La Commissione Scenari dell’ASPA, di cui chi scrive è presidente, ha per compito la costruzione di scenari zootecnici per le principali produzioni nazionali al 2030. Per fare ciò la commissione ha iniziato ad analizzare, in termini quantitativi, ciò che è successo nel nostro Paese negli ultimi 40 anni e questo articolo rappresenta una sintesi dello studio preliminare. In particolare, la commissione ha preso in esame il trend delle produzioni di proteine da allevamenti (carni, latte, uova) e la disponibilità delle stesse per abitante negli ultimi quattro decenni e ha analizzato le relazioni fra questa e due variabili: l’attesa di vita della popolazione e il Pil nazionale.
La figura 1 mostra la crescita della popolazione italiana, con una evidente stasi negli anni ’80-90 del secolo scorso e una repentina ripresa all’inizio di questo secolo, causata dall’intensificarsi dei fenomeni migratori e dall’aumento della vita media dei nostri concittadini.

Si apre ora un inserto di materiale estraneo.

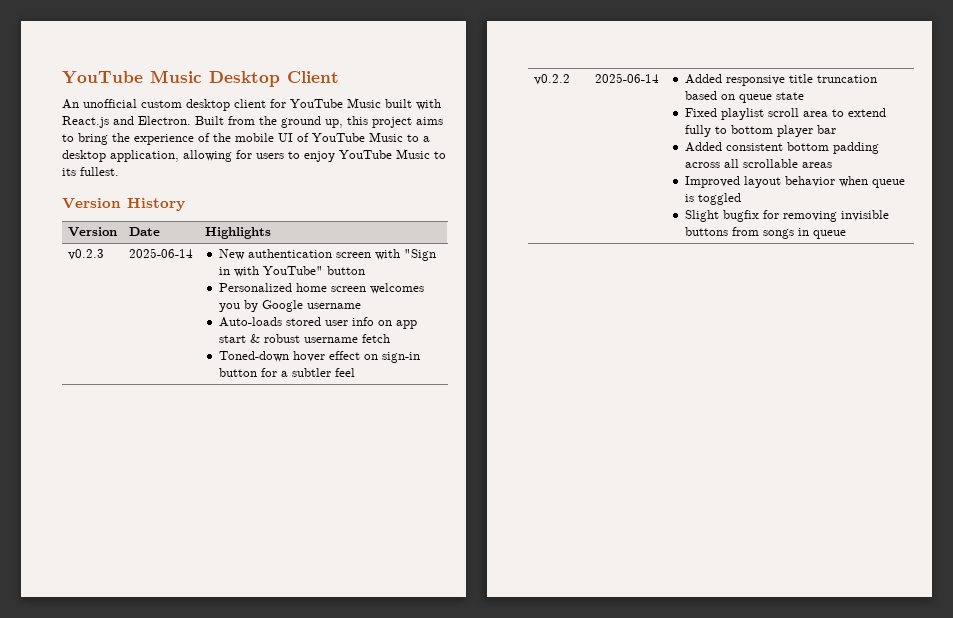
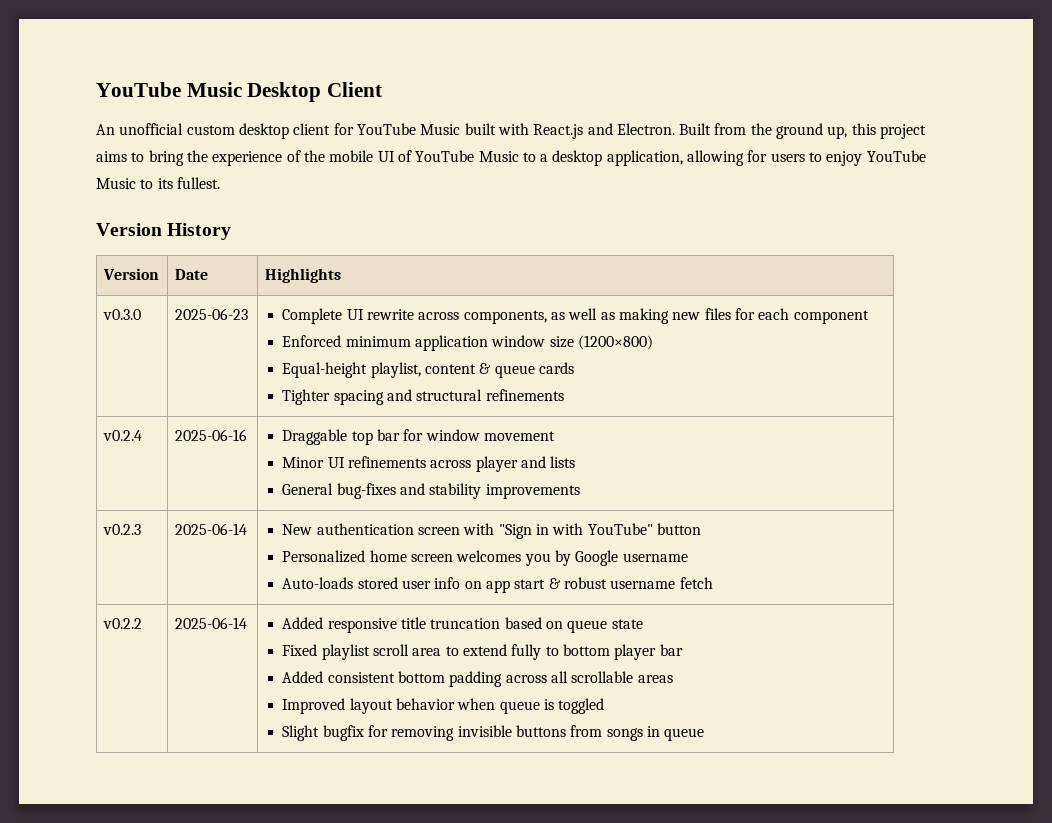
+ v0.3.0 | 2025-06-23 | Complete UI rewrite across components, as well as making new files for each component
+ Enforced minimum application window size (1200×800)
+ Equal-height playlist, content & queue cards
+ Tighter spacing and structural refinements
+ v0.2.4 | 2025-06-16 | Draggable top bar for window movement
+ Minor UI refinements across player and lists
+ General bug-fixes and stability improvements
  v0.2.3 | 2025-06-14 | New authentication screen with "Sign in with YouTube" button
  Personalized home screen welcomes you by Google username
  Auto-loads stored user info on app start & robust username fetch
- Toned-down hover effect on sign-in button for a subtler feel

La figura 2 riporta il ben noto fenomeno della riduzione della consistenza dell’allevamento nazionale, verificatori in particolare nell’ultimo ventennio, in questo caso unificato in UBA; la figura 3 lo straordinario aumento di produttività per UBA allevata in termini di proteine (produttività più che raddoppiata), fenomeno ascrivibile sia al miglioramento genetico che alle migliorate condizioni alimentari, sanitarie e di allevamento, in poche parole, alla tanto vituperata intensivizzazione del comparto zootecnico nazionale. Ciò ha comportato, fino al 2000, un incremento delle disponibilità pro capite, seguito da un livellamento e un leggero calo nell’ultimo quindicennio.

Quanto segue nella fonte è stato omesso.